Les failles du plan de résilience
Reste une question essentielle : pourquoi cette panne s'est-elle étendue à l'ensemble de l'infrastructure alors que Datadog prend des mesures pertinentes en matière de résilience ? En particulier une politique d'application progressive des patchs, « région par région, cluster par cluster et noeud par noeud », et l'emploi de plusieurs prestataires de cloud (les trois principaux en l'occurrence). Pour la newsletter spécialisée, cette propagation rapide résulte du choix de l'éditeur d'utiliser ses prestataires cloud comme une couche IaaS et d'employer la même image OS sur l'ensemble de ces environnements. Une image renfermant « un canal Legacy de mise à jour de sécurité, qui a provoqué l'application automatique des patchs », selon l'analyse postmortem de l'éditeur. Un détail qui a fini de rendre inopérantes les précautions prises par Datadog, l'update provoquant l'effondrement de l'architecture Kubernetes s'étant de ce fait déployé sur toutes les machines virtuelles en moins d'une heure, malgré l'absence de lien réseau direct entre les régions cloud. De façon intéressante, le choix de miser sur plusieurs hyperscalers a d'ailleurs plutôt compliqué le redémarrage de Datadog, celui-ci devant gérer les logiques différentes des prestataires (en particulier dans la gestion des noeuds affectés par la panne).

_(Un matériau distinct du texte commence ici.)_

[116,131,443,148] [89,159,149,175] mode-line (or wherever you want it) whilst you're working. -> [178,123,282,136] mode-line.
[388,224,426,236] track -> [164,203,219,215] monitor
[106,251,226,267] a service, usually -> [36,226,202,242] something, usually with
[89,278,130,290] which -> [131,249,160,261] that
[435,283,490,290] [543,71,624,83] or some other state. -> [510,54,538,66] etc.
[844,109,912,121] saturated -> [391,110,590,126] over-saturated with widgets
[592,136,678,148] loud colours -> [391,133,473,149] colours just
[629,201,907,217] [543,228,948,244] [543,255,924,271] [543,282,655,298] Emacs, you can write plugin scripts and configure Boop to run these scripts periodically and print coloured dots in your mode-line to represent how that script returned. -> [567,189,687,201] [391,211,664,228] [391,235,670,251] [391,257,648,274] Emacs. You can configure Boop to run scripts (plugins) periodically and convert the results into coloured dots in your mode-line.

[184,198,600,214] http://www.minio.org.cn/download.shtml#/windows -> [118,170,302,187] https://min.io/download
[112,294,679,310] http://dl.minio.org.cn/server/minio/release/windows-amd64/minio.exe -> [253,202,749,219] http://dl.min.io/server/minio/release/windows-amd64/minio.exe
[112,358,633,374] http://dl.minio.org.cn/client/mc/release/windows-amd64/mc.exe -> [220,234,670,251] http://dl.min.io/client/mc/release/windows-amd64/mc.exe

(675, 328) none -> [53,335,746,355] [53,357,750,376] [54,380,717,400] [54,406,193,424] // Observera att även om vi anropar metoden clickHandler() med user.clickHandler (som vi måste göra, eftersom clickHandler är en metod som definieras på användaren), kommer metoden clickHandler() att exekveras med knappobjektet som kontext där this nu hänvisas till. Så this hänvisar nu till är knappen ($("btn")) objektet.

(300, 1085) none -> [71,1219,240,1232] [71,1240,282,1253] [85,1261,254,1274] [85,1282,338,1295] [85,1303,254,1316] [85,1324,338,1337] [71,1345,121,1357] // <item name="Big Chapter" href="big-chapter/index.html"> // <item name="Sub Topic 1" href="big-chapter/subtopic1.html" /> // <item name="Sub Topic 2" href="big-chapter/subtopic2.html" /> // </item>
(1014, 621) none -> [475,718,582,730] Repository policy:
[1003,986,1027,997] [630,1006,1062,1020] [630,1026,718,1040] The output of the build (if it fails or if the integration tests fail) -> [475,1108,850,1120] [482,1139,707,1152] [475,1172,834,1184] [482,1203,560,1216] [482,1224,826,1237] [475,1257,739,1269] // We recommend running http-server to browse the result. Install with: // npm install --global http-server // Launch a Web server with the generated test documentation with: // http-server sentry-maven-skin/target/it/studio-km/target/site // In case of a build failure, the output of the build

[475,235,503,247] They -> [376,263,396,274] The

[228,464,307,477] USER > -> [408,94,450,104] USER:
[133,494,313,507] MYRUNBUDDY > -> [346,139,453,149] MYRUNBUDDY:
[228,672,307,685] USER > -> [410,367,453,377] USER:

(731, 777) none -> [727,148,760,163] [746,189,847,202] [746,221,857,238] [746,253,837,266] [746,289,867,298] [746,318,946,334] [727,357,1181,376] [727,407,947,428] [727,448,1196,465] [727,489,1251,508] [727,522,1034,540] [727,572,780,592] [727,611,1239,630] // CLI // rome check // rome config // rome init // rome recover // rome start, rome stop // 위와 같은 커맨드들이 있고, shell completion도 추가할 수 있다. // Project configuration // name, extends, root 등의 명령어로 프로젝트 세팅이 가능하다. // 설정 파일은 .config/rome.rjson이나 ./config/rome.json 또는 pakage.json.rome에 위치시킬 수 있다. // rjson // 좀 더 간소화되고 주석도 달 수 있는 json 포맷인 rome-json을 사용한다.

Dans son billet de blog, le co-fondateur de l'éditeur détaille les mesures qui ont été prises pour éviter qu'un tel incident ne se reproduise. A commencer, évidemment, par la désactivation du canal de mise à jour automatique dans l'image Ubuntu. Datadog a également modifié la configuration de systemd-networkd afin de ne pas réinitialiser la table de routage lors des redémarrages. « Nous avons construit les régions de Datadog avec l'objectif explicite d'être autonomes et résilients aux défaillances locales. [...] Pourtant, nous n'avons pas réussi à imaginer comment ces services pouvaient rester indirectement liés, et cette lacune influencera la manière dont nous continuons à renforcer notre infrastructure », reconnaît Alexis Lê-Quôc.